I recovered the normal, allocated files with $ tsk_recover -a honeypot.hda8.dd allocated/, after installing Sleuth Kit, an open source digital investigation kit, with $ sudo apt-get install sleuth-kit. The result: 1614 files recovered. I then proceeded to recover the deleted, unallocated files by entering $ tsk_recover honeypot.hda8.dd deleted/ in the terminal. The result: 37 files recovered.

Creating a timeline
To create a timeline with the deleted files included, I entered the following commands in the terminal:

$ tsk_gettimes honeypot.hda8.dd >rawtimes
$ mactime -b rawtimes|less

The search
According to the challenge, on 15 March. 2001, a Linux honeypot was successfully compromised. That seemed like a logical place to start looking for the rootkit, so I navigated to that date in the timeline by pressing enter and typing in /Mar 15 2001, and then pressing enter again.

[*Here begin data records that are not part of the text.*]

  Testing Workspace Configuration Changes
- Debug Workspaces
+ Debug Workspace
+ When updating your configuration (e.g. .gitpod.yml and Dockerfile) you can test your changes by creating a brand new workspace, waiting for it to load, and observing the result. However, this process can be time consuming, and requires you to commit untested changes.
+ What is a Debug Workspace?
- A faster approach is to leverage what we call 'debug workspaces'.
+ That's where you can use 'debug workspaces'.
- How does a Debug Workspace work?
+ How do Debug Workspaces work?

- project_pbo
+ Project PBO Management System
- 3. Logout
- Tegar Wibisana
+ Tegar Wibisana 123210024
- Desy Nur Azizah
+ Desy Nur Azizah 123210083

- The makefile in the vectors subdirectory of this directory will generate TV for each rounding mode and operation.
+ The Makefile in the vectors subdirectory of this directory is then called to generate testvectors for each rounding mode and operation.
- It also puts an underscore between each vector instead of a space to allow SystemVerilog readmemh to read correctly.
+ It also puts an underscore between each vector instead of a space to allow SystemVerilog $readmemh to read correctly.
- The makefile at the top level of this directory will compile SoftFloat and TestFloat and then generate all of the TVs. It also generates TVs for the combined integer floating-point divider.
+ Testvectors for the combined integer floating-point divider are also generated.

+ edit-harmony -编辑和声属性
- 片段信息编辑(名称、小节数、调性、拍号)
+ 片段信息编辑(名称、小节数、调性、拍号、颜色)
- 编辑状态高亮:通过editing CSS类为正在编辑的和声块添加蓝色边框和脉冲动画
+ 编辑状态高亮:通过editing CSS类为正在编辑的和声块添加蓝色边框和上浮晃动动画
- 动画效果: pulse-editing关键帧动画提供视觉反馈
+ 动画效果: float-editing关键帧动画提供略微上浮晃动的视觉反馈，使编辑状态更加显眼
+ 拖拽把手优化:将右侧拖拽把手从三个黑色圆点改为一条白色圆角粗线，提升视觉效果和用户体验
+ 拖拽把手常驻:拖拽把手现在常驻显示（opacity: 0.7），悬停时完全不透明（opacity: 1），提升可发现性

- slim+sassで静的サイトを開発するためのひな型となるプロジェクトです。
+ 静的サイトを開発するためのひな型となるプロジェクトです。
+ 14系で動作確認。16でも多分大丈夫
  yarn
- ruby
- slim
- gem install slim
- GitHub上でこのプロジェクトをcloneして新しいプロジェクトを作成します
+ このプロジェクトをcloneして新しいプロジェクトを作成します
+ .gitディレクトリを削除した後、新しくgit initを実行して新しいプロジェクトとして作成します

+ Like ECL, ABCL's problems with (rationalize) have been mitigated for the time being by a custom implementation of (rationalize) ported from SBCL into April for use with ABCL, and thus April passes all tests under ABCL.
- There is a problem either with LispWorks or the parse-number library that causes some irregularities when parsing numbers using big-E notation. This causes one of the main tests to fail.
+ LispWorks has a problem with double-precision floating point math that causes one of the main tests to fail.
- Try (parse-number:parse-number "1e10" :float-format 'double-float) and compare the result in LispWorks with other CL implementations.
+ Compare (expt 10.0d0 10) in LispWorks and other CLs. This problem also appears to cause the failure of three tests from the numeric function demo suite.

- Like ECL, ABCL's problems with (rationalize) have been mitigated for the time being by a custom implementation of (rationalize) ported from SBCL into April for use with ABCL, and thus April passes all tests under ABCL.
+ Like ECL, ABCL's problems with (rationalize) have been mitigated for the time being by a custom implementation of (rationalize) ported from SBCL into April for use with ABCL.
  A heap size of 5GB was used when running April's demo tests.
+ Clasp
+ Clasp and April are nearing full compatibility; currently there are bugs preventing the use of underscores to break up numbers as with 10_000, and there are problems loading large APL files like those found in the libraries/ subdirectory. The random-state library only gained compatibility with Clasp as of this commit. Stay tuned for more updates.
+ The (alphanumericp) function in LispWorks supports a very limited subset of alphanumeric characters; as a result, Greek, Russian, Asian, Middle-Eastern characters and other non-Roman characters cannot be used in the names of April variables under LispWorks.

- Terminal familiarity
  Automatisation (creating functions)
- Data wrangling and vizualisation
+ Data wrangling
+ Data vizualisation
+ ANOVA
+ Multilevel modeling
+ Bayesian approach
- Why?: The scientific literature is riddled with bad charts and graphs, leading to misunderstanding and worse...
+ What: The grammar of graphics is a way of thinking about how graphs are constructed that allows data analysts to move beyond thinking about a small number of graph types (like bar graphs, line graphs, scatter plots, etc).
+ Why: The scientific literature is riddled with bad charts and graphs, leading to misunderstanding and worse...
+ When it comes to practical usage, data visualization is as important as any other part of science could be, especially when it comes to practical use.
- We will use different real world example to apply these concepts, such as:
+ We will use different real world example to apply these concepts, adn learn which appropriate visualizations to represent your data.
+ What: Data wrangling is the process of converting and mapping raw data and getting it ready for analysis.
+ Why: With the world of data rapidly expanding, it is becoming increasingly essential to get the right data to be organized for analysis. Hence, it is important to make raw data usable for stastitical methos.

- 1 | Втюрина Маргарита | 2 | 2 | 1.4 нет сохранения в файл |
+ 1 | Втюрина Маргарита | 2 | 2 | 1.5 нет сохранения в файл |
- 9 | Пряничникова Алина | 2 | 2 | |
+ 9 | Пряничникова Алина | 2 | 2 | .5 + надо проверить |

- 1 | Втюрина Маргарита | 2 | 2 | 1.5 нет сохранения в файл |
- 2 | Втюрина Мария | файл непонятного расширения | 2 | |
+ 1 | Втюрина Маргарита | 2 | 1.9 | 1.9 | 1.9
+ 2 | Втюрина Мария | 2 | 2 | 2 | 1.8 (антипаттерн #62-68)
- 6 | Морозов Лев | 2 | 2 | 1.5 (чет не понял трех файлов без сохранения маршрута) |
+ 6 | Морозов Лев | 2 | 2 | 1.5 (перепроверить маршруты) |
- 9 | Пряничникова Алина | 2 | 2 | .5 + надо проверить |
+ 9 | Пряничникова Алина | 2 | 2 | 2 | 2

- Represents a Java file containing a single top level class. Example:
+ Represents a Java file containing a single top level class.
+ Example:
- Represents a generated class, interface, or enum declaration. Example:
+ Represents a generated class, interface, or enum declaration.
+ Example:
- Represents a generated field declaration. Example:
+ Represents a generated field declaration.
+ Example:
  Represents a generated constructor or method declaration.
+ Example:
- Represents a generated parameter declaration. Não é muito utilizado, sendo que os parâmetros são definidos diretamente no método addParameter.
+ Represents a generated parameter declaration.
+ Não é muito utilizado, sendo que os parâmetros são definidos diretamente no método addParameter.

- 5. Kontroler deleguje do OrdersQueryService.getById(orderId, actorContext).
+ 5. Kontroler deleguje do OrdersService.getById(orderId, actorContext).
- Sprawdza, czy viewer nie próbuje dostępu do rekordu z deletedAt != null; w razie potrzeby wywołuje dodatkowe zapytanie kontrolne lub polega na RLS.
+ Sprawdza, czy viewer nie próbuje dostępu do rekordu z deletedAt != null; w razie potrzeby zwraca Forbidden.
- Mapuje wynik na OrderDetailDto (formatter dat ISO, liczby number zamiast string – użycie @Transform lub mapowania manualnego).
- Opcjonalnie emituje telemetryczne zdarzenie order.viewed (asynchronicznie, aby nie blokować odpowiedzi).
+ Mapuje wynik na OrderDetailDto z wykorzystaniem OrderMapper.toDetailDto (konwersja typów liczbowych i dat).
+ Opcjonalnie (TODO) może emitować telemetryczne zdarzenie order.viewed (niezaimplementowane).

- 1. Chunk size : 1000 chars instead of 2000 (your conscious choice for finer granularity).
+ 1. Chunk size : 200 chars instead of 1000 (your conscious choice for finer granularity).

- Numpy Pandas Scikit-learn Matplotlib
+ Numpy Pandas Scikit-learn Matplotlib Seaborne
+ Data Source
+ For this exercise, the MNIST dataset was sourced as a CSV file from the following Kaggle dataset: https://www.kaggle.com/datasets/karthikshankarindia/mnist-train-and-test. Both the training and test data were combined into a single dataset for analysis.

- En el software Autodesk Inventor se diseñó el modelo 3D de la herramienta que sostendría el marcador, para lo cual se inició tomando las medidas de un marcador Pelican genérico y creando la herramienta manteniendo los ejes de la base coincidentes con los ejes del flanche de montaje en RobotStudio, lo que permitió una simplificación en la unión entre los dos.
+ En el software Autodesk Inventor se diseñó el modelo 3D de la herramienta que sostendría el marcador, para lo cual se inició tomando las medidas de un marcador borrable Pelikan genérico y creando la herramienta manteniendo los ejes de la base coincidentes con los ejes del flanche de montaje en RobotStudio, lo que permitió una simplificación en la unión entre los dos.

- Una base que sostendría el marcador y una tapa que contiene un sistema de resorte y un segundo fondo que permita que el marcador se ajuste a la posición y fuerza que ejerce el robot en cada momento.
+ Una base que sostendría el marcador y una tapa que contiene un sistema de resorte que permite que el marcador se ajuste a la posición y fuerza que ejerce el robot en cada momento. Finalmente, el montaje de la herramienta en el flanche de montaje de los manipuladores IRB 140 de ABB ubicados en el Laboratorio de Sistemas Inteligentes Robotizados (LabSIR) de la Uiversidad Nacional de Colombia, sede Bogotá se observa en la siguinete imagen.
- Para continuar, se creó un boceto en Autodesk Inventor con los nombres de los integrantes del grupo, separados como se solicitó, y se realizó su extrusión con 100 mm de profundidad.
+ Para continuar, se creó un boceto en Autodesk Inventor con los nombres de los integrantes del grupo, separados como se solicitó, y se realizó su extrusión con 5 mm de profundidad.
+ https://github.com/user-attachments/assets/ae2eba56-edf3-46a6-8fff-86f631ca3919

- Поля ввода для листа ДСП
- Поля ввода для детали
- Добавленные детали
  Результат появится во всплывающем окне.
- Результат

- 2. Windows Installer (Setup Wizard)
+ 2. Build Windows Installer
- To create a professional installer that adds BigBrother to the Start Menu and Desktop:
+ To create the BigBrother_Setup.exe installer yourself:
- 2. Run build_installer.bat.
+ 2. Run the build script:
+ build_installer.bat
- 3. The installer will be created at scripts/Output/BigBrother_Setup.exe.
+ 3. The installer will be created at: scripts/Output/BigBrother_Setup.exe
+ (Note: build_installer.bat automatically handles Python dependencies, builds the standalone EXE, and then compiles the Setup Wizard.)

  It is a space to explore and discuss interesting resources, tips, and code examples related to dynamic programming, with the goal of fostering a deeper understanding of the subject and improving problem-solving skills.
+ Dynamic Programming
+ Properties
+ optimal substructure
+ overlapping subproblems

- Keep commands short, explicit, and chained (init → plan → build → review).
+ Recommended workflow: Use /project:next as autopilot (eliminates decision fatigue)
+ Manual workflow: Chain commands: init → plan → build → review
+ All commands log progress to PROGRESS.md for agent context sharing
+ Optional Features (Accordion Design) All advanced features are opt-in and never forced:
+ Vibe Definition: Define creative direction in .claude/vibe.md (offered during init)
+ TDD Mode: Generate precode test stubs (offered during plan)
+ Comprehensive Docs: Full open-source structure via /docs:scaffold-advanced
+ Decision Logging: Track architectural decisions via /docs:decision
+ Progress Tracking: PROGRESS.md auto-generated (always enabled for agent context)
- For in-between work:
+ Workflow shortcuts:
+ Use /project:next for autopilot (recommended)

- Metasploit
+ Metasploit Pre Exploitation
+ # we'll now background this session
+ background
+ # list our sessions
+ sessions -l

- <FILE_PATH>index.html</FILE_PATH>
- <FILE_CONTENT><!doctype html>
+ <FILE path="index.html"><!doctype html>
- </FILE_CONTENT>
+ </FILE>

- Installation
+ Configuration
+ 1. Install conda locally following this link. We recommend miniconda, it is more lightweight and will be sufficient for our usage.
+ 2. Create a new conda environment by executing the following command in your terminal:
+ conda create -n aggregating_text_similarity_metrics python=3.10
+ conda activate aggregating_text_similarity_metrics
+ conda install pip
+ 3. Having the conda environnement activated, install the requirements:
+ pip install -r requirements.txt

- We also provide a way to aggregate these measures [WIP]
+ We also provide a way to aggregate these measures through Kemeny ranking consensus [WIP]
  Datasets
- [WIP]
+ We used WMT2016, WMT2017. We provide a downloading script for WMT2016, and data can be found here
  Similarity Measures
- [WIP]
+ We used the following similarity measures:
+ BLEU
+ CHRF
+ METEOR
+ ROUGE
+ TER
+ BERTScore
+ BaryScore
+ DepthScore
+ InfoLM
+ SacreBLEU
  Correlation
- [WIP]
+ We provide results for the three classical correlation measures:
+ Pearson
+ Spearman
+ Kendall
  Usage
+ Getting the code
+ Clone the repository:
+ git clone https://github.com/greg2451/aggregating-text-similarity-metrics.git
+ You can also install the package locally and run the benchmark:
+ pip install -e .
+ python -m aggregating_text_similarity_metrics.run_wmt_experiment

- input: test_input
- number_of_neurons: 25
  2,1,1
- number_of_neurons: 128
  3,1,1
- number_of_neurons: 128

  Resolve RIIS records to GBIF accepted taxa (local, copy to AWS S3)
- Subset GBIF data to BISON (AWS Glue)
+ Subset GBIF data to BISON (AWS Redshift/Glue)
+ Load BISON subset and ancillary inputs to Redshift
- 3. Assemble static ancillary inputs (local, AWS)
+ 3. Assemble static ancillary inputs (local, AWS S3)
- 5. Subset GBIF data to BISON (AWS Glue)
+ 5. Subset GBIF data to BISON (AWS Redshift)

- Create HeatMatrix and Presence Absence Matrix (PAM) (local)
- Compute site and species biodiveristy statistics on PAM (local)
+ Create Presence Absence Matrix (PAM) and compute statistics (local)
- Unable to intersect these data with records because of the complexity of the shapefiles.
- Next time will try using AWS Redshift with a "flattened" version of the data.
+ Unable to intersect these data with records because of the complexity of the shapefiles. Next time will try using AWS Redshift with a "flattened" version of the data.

I kept scrolling the timeline forwards and backwards, not being able to locate anything of interest besides an odd bunch of $OrphanFiles/OrphanFile-205* (deleted) entries ranging from October 22nd 2000 to March 3rd 2001. I decided that these entries were my best (and only) clue so far, so I proceeded to check the recovered files for something on these entries by entering $ ls -l allocated/ deleted/ in the terminal.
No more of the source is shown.